Label executives equate featured placement of a video on AOL or Yahoo with appearing on the cover of Rolling Stone, in terms of exposure. For instance, Mariah Carey's "Shake It Off" video received 2 million requests in the first 24 hours it was available on Yahoo Music, compared with 500,000 requests on MTV's "TRL."

The result: More music videos are being made, and watched, than ever before. The number of videos made in 2004 and 2005 so far outpaces that of the prior three-year period.

One reason labels may welcome this development is that videos made with the Internet in mind can be cheaper to produce than those aimed at TV audiences. Videos viewed on PCs, with their smaller screens and lower resolution, do not need high production values. This allows newer artists with little cash to use videos as effectively as superstar acts.

"The one amazing thing about the Internet is that it is a great leveler in many ways," Mico says. "If you have a killer idea and can do it cheaply, it can be just as successful as one with a million-dollar budget."

More important, the Internet is where the viewers are. About 3 billion music videos were viewed on Yahoo's portal last year, and AOL says it receives 3 million-5 million music video requests per day at AOL Music.

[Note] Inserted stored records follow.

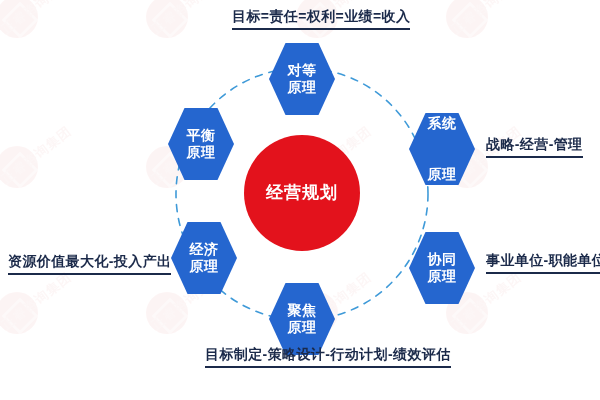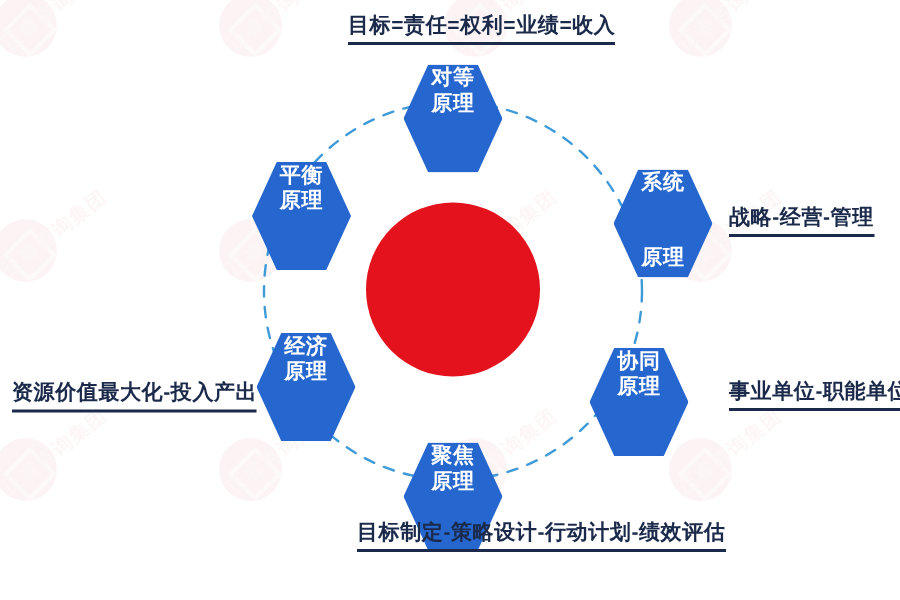--- a/index.html
+++ b/index.html
@@ -44,46 +44,46 @@
   .center-circle .cl{
     color:#ffffff;font-size:17px;font-weight:bold;line-height:1.32;letter-spacing:1px;
   }
 
   
   .hex{
     position:absolute;width:66px;height:72px;
     background:#2566cf;
     clip-path:polygon(25% 0%,75% 0%,100% 50%,75% 100%,25% 100%,0% 50%);
     z-index:4;
-    display:flex;flex-direction:column;align-items:center;justify-content:flex-start;
+    display:flex;flex-direction:column;align-items:center;justify-content:center;
   }
   .hex .hl{
     color:#ffffff;font-size:14px;font-weight:bold;line-height:1.22;letter-spacing:.5px;
   }
   .hex-top      {left:269px;top:43px;}
   .hex-upright  {left:409px;top:113px;gap:33px;}
-  .hex-lowright {left:393px;top:232px;}
-  .hex-bottom   {left:269px;top:283px;margin-top:12px;}
+  .hex-lowright {left:409px;top:232px;}
+  .hex-bottom   {left:269px;top:283px;}
   .hex-lowleft  {left:171px;top:222px;}
   .hex-upleft   {left:168px;top:108px;}
 
   
   .lbl{
     position:absolute;z-index:5;
     color:#1b2a4a;font-size:14px;font-weight:bold;letter-spacing:.4px;
     white-space:nowrap;
     border-bottom:2px solid #1b2a4a;
     padding-bottom:2px;line-height:1.25;
   }
   .lbl-top    {left:232px;top:8px;}
   .lbl-right1 {left:486px;top:136px;}
   .lbl-right2 {left:486px;top:252px;}
   .lbl-left1  {left:38px;top:136px;}
   .lbl-left2  {left:8px;top:253px;}
-  .lbl-bottom {left:205px;top:346px;margin-left:33px;}
+  .lbl-bottom {left:205px;top:346px;}
 </style>
 </head>
 <body>
 
 <div id="stage">
 
   <div class="wm-layer">
     <div class="wm" style="left:-8px;top:-6px;">
       <div class="wm-ring"></div>
       <div class="wm-txt">正睿咨询集团</div>
@@ -132,20 +132,21 @@
       <div class="wm-ring"></div>
       <div class="wm-txt">正睿咨询集团</div>
     </div>
   </div>
 
   <svg class="ring-svg" viewBox="0 0 600 400">
     <circle cx="302" cy="194" r="126" fill="none" stroke="#3f9ad8" stroke-width="1.6" stroke-dasharray="7 7" stroke-linecap="round"></circle>
   </svg>
 
   <div class="center-circle">
+    <div class="cl">经营规划</div>
   </div>
 
   <div class="hex hex-top">
     <div class="hl">对等</div>
     <div class="hl">原理</div>
   </div>
 
   <div class="hex hex-upright">
     <div class="hl">系统</div>
     <div class="hl">原理</div>

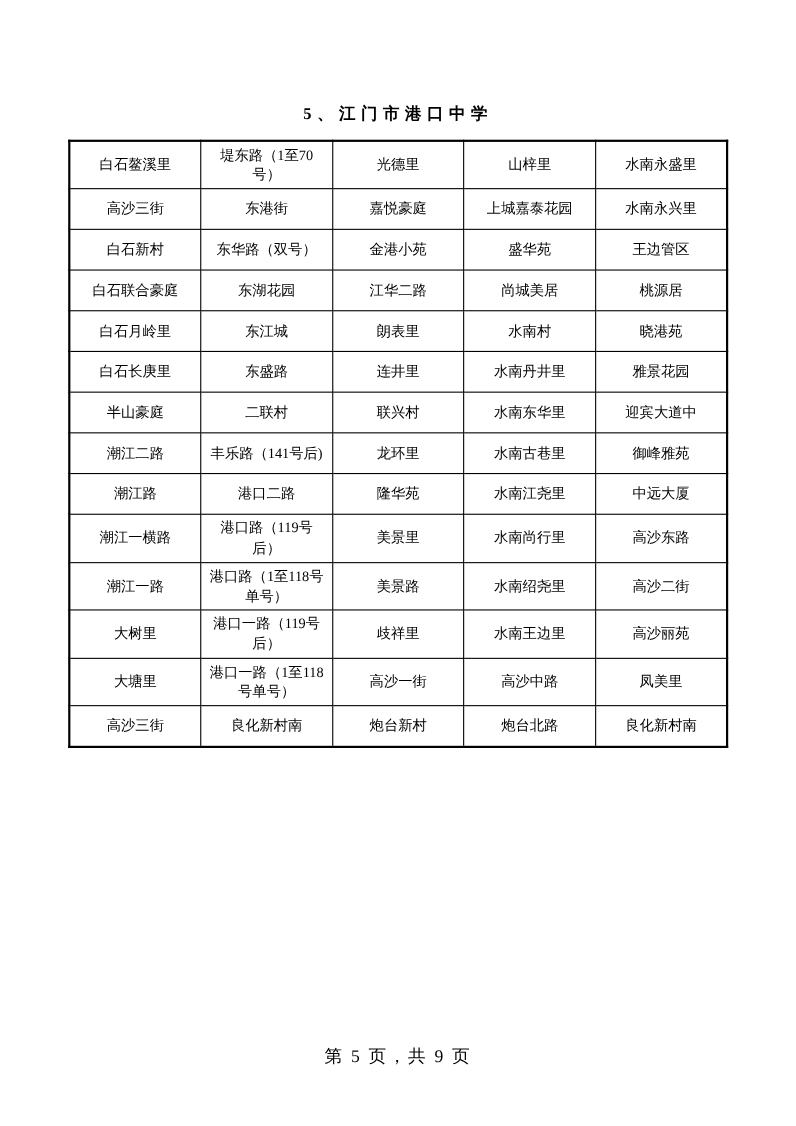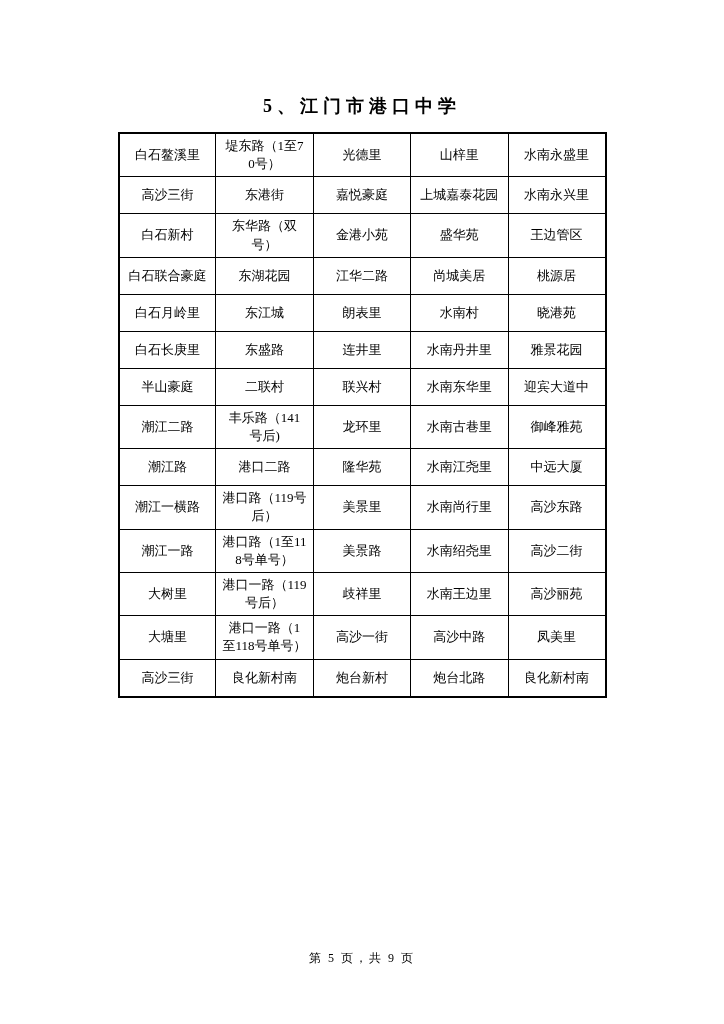--- a/index.html
+++ b/index.html
@@ -12,49 +12,49 @@
       width: 724px;
       height: 1024px;
       background: #ffffff;
       color: #000000;
       font-family: "Liberation Serif", "DejaVu Serif", serif;
       overflow: hidden;
     }
     .doc-title {
       padding-top: 94px;
       text-align: center;
-      font-size: 18px;
+      font-size: 15px;
       font-weight: bold;
       letter-spacing: 5px;
       white-space: nowrap;
     }
     table.district-table {
       margin: 14px auto 0 auto;
-      width: 489px;
+      width: 600px;
       border-collapse: collapse;
       table-layout: fixed;
       border: 2px solid #000000;
     }
     table.district-table td {
       border: 1px solid #000000;
       height: 30px;
       padding: 3px 6px;
       text-align: center;
       vertical-align: middle;
       font-size: 13px;
       line-height: 1.4;
       word-break: break-all;
     }
     .page-footer {
       position: absolute;
       left: 0;
       right: 0;
       top: 950px;
       text-align: center;
-      font-size: 12px;
+      font-size: 16px;
       letter-spacing: 2px;
       color: #000000;
     }
   </style>
 </head>
 <body>
 
 <div class="page">
   <div class="doc-title">5、江门市港口中学</div>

Why do fans prefer to watch music videos online, where the visuals are less sophisticated than on TV? Because the Internet lets users choose from an unlimited library of content for on-demand viewing. TV remains a popular medium for discovering videos, but once fans know what they want to see, they tap the Internet to do so.

"MTV is clearly not the place to watch music videos anymore," Yankee Group analyst Nitin Gupta says. "On-demand is really a compelling way to enjoy music videos, instead of just having them thrown at you on a couple of music channels."

This on-demand advantage is augmented by the ability to track viewing patterns and make customized recommendations, as Yahoo will do with StopWatch.

"One signal by one TV channel will unlikely be able to fully entertain a broad audience," Yahoo's Frank notes. "We're serving millions of individual video streams every week, (and) hitting the mark 98% of the time because we know exactly what that person wants. A TV channel will never be able to replicate that."